Let $\mathcal{C}$ be a $\sigma-field$, and let $A \in \mathcal{C}$.

Define $\mathcal{C}_{\mathcal{A}}=\{C:C=A \cap B \text{ for some } B \in\mathcal{C}\}$

Show that $\mathcal{C}_{\mathcal{A}}$ is a $\sigma-field$. [Note: Complements of sets are formed with respect to $A$]

Thank you so much in advance to anybody who helps me with this. This material is so confusing for me, and I'm sure I can get it, but it will take time, practice, and guidance.
• Sep 2nd 2010, 06:11 AM
Plato
You do understand that this is not a homework service?
Please at least show what you have tried.
• Sep 2nd 2010, 06:19 AM
AdvoTV
Of course
I understand so far that if I take B to be the null set (since it is an element of the sigma algebra we are given), that it shows the null set is part of the described set since the intersection of the null set and A would be the null set.

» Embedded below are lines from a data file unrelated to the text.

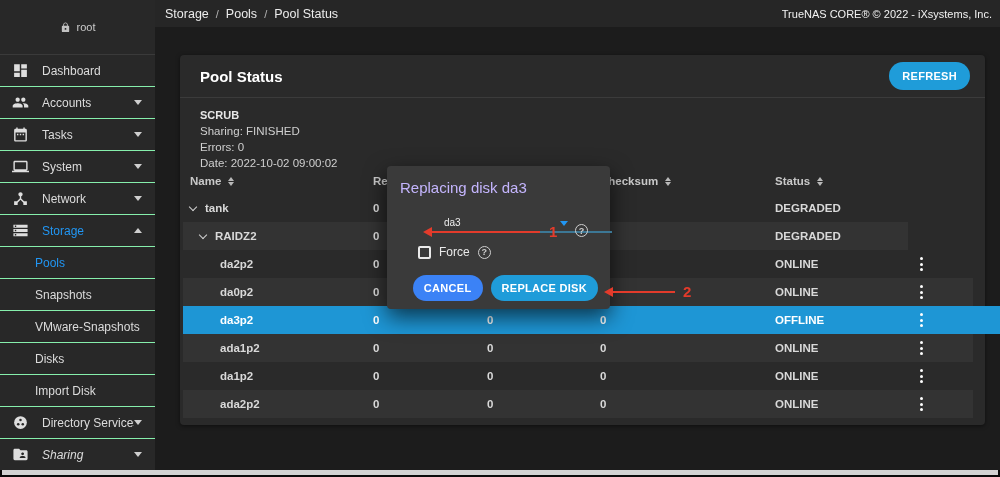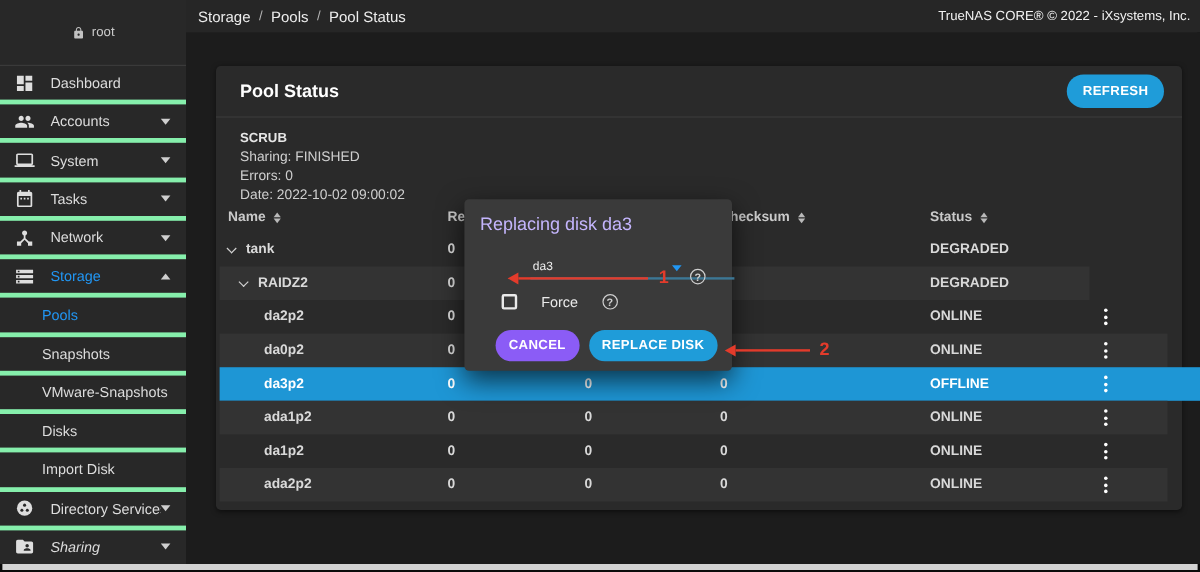"Dashboard" .nav-item { border-bottom: 4px solid #86efac -> 1px solid #86efac }
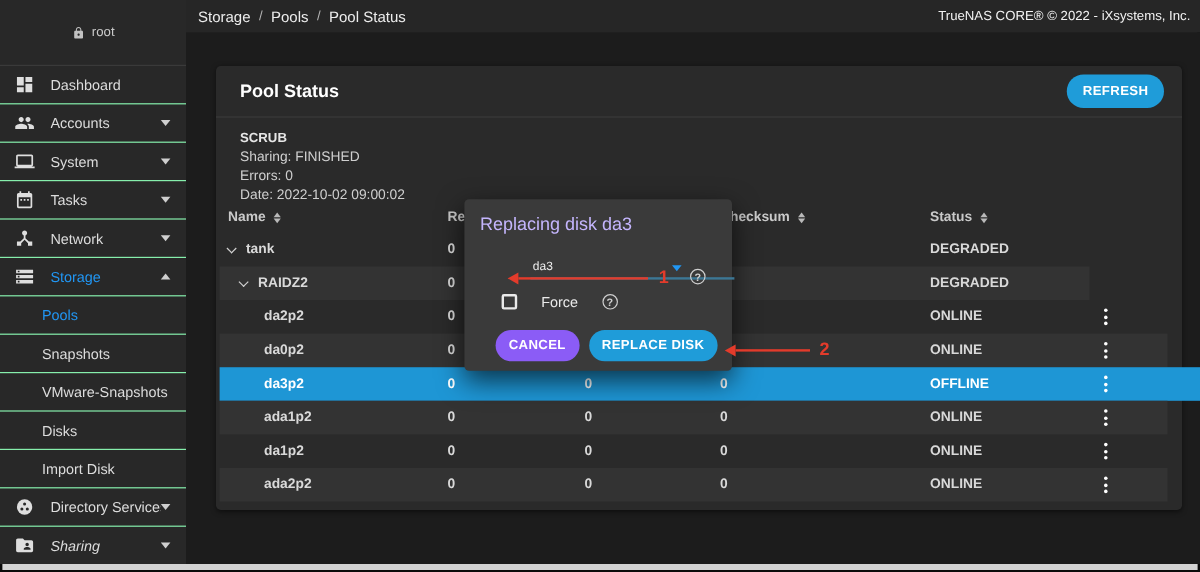"System" div.nav-item { order: before "Tasks" -> after "Tasks" }
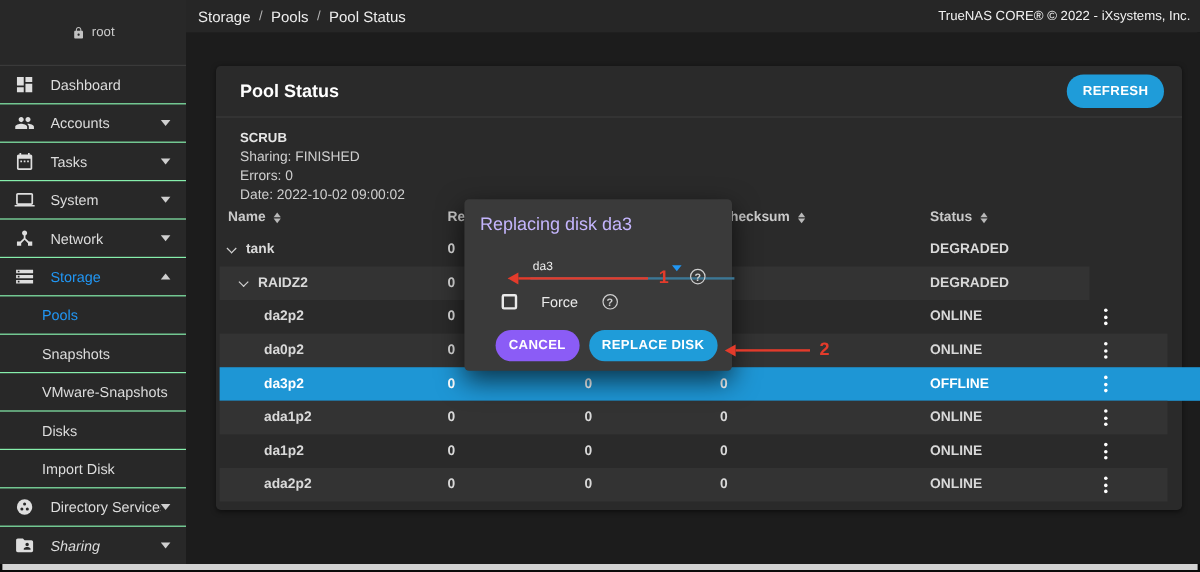"Force" .dlg-force { align-items: none -> center; gap: 20px -> 8px }
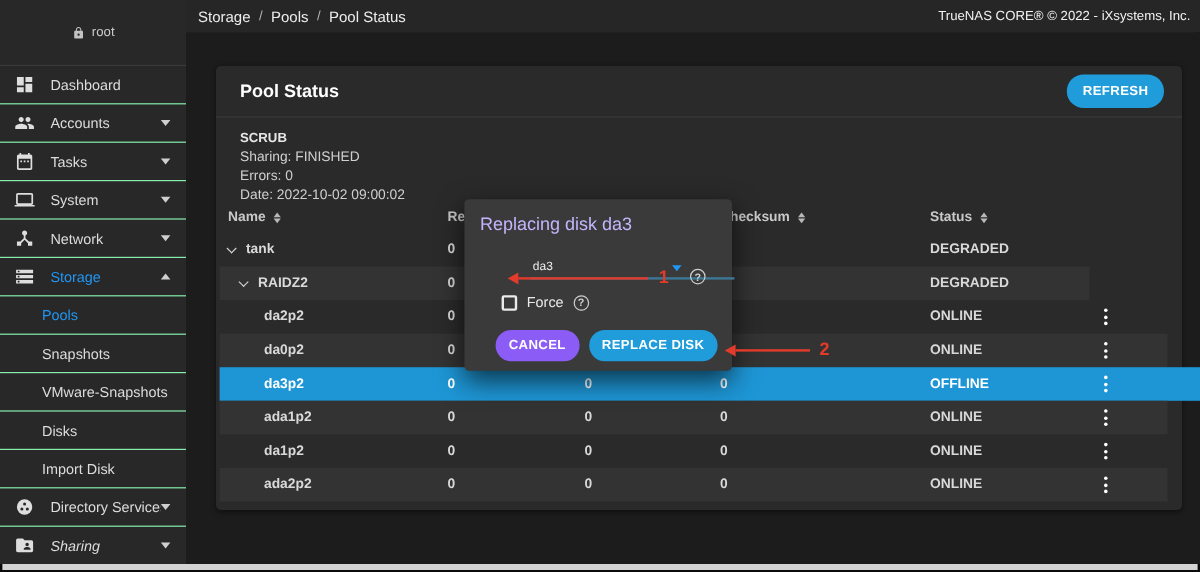"CANCEL" .btn-cancel { background: #8b5cf6 -> #3b82f6 }
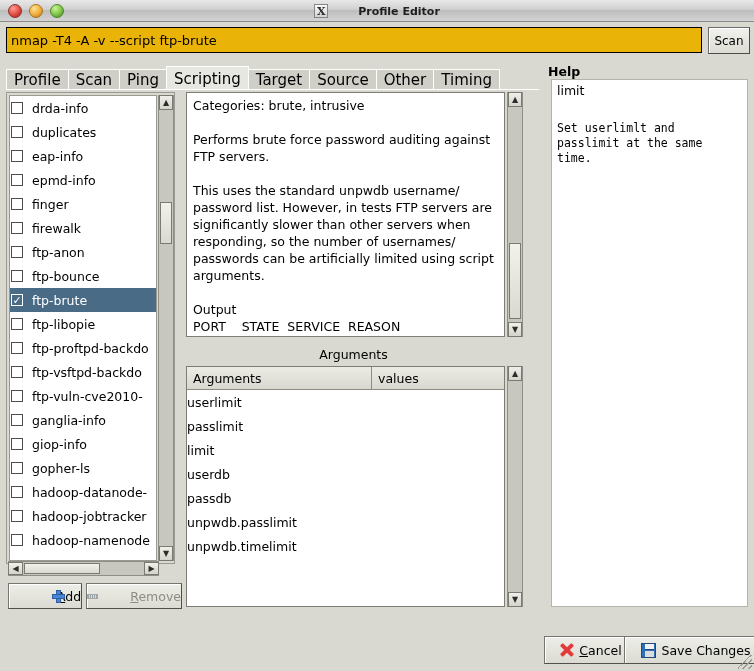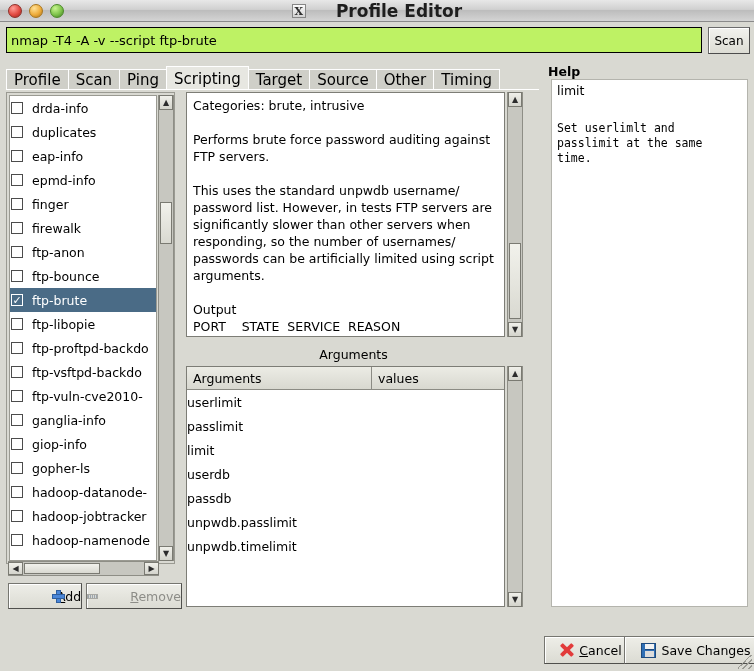"Profile Editor" .tb-title { font-size: 17px -> 11px }
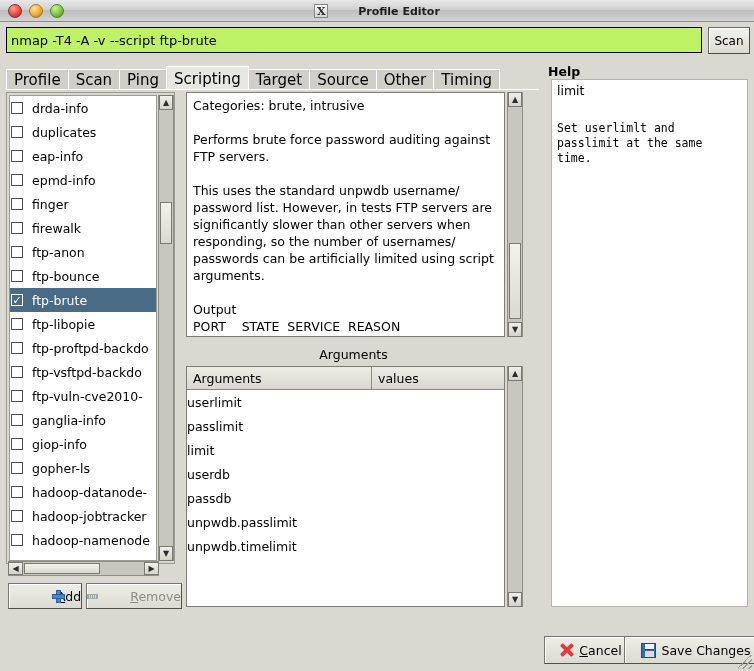"nmap -T4 -A -v --script" .cmd-input { background: #bef264 -> #eab308 }
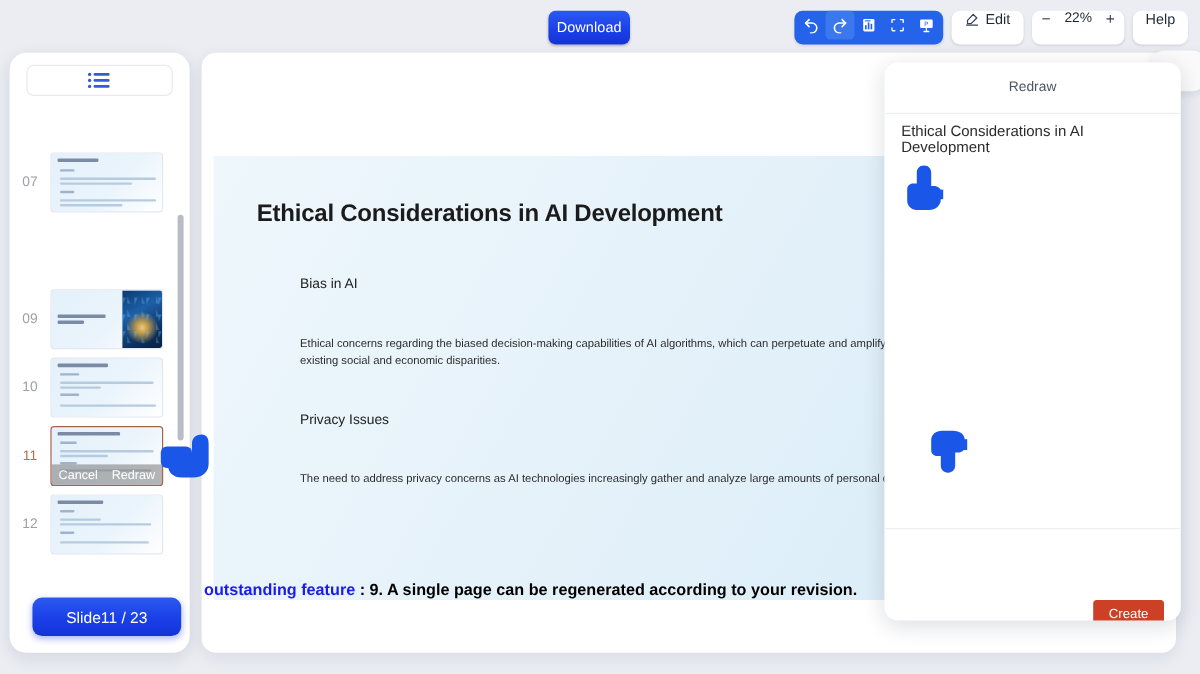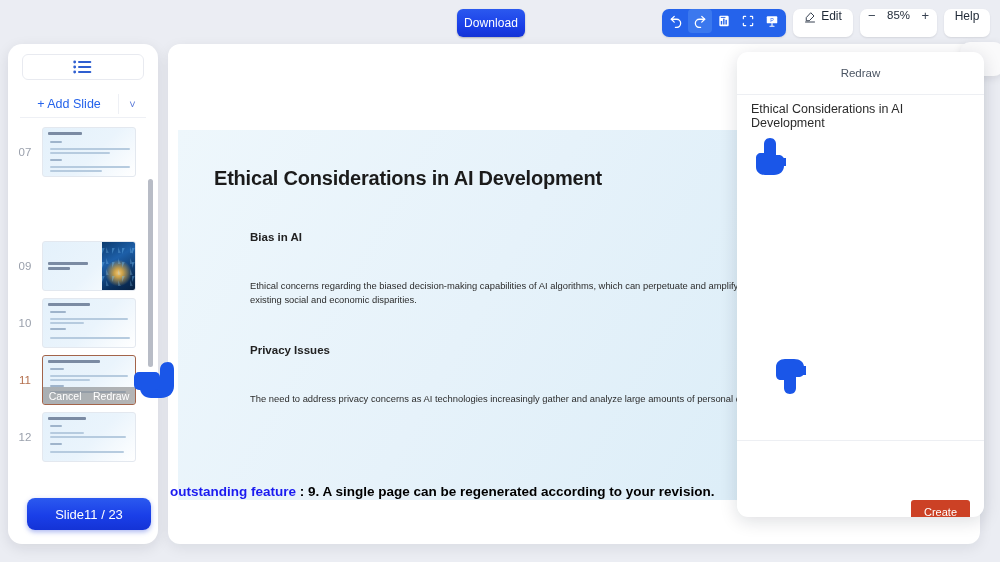"85%" span.zval { text: 85% -> 22% }
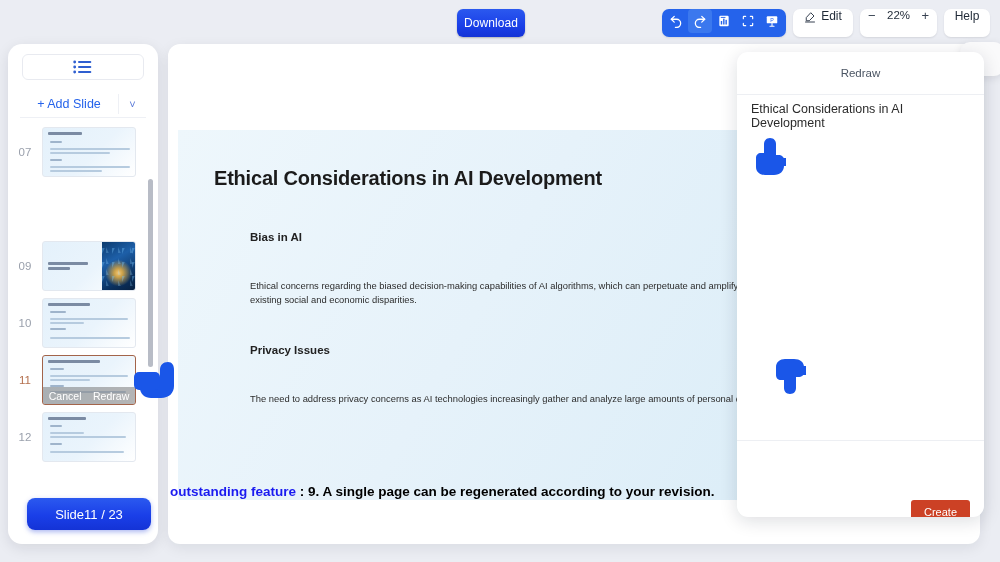"+ Add Slide" div { html: <div> <div>+ Add Slide</div> <div>˅</div> </div> -> none }
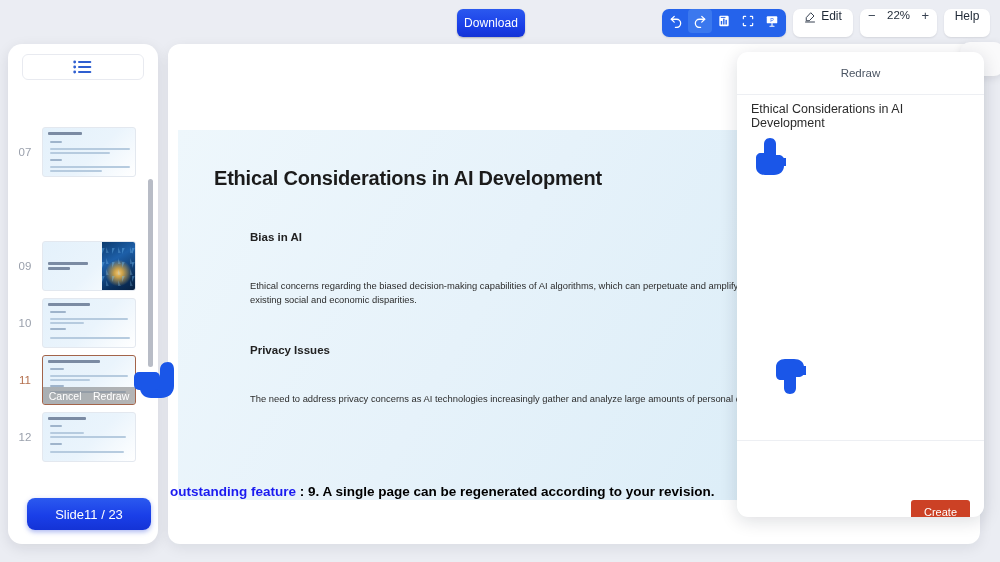"Bias in AI" .sec-head { font-weight: bold -> normal }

When I start with the intersection of A and B, however, I'm having trouble showing that the complement can be written in the form that satisfies the described set. I'm not sure I'm supposed to go towards the use of DeMorgan's laws to write things as an intersection? So, I'm essentially having a problem showing closure under complements.

I'm also not quite sure why it was necessary that the problem states that complementation is with respect to A?
• Sep 2nd 2010, 06:39 AM
Plato
Quote:

Originally Posted by AdvoTV
why it was necessary that the problem states that complementation is with respect to A?

In terms of the ‘new’ $\sigma$-algebra it means that $C'=A\setminus C$.
Therefore in the given $\sigma$-algebra $C'=A'\cup B'$ in new the $\sigma$-algebra $C'=A\cap B'$.